First of all, I have a list of tuples like the following:

[(1,2),(2,3),(4,5),(5,6),(5,7),(5,8),(6,9),(6,10),(7,11),(12,14)]

To make things easier let's say that the first number in each tuple 'controls' the second (for those who are familiar with dependency parsing, the first number represents the index of the head, while the second the index of the dependent).

Now what I want to create is function that takes as argument an int and the list above. The function has to look for all the tuples that have as first number the integer argument and return the second number. The function should then recursively take each of these second number, look what are the tuples where it appears as first number and return the second number. This should go on until no other second numbers can be retrieved.

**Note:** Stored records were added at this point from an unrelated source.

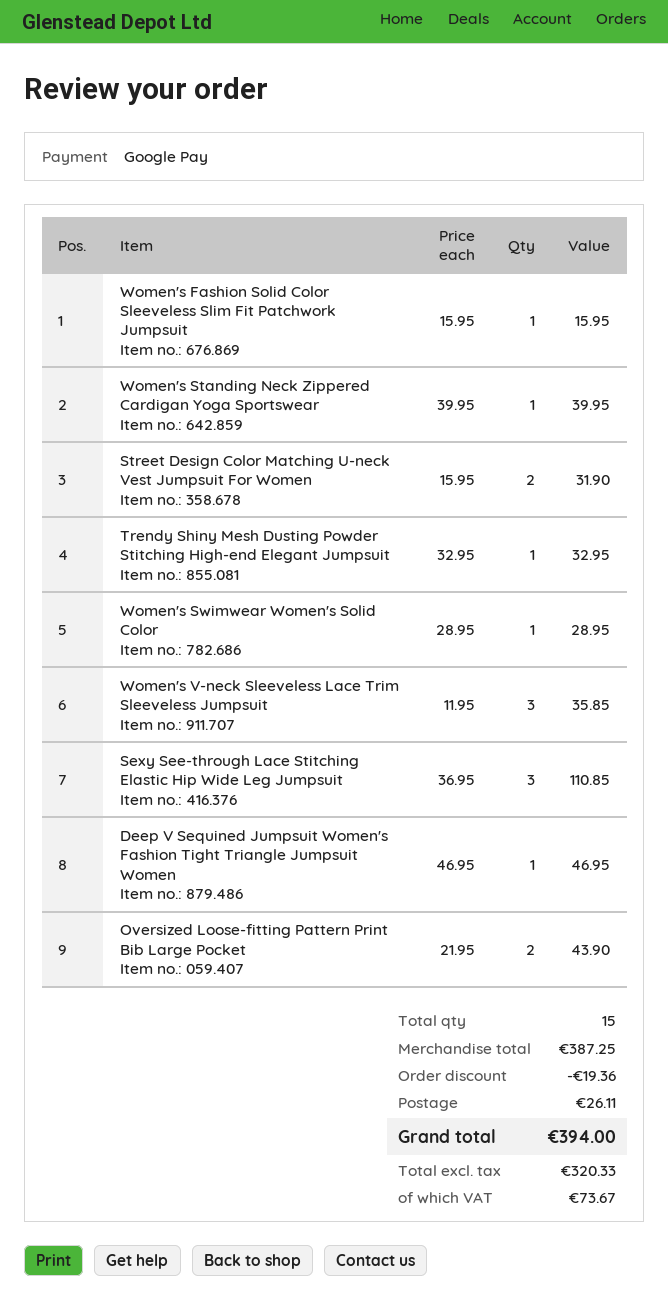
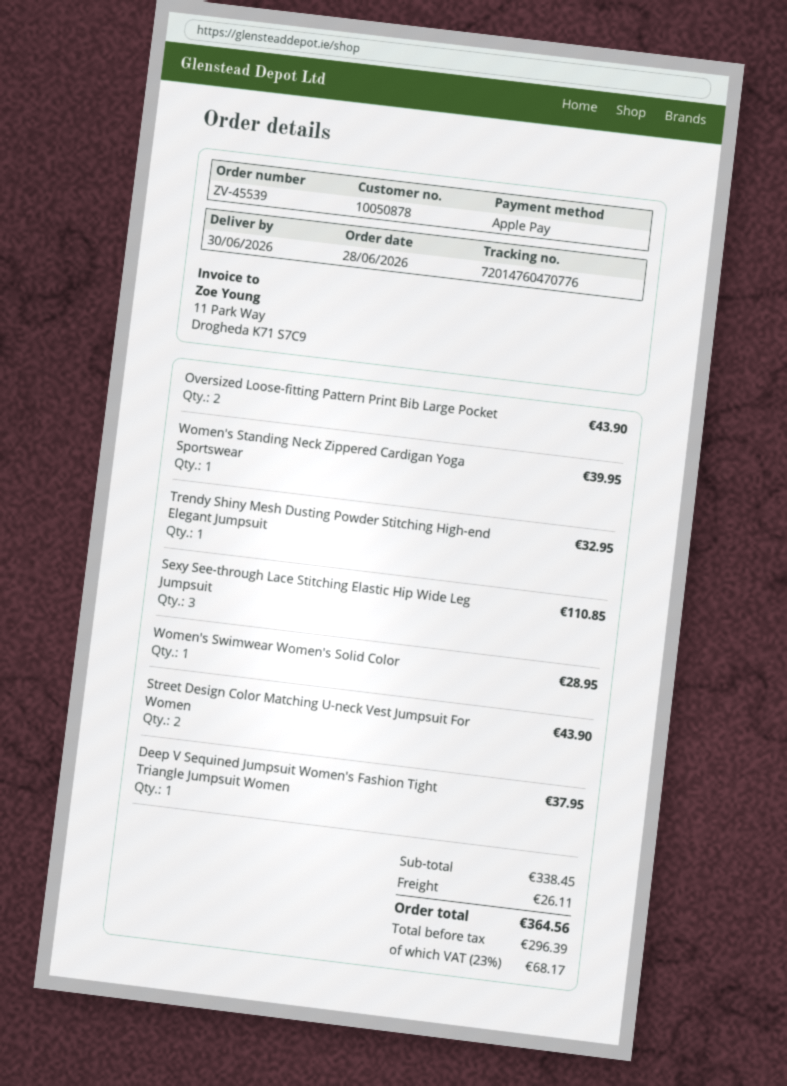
payment method: Google Pay -> Apple Pay
Women's Fashion Solid Color Sleeveless Slim Fit Patchwork Jumpsuit: 1 for 15.95 -> none
Street Design Color Matching U-neck Vest Jumpsuit For Women: 2 for 31.90 -> 2 for 43.90
Women's V-neck Sleeveless Lace Trim Sleeveless Jumpsuit: 3 for 35.85 -> none
Deep V Sequined Jumpsuit Women's Fashion Tight Triangle Jumpsuit Women: 1 for 46.95 -> 1 for 37.95
subtotal: 387.25 -> 338.45
discount: 19.36 -> none
net: 320.33 -> 296.39
tax: 73.67 -> 68.17
total: 394.00 -> 364.56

I will use an example to explain it better: let's say that this function takes as input the number 5. The tuples having 5 as first number are (5,6),(5,7),(5,8); as first result the function should then take 6,7,8 and append it to a list. Now the function should consider 6,7,8 , look for the tuples where they appear as first numbers ((6,9),(6,10),(7,11)) and return the second numbers (9,10,11). Since 8 does not appear as first number in any of the tuples, its journey ends at this stage. The final list returned should then be [6,7,8,9,10,11].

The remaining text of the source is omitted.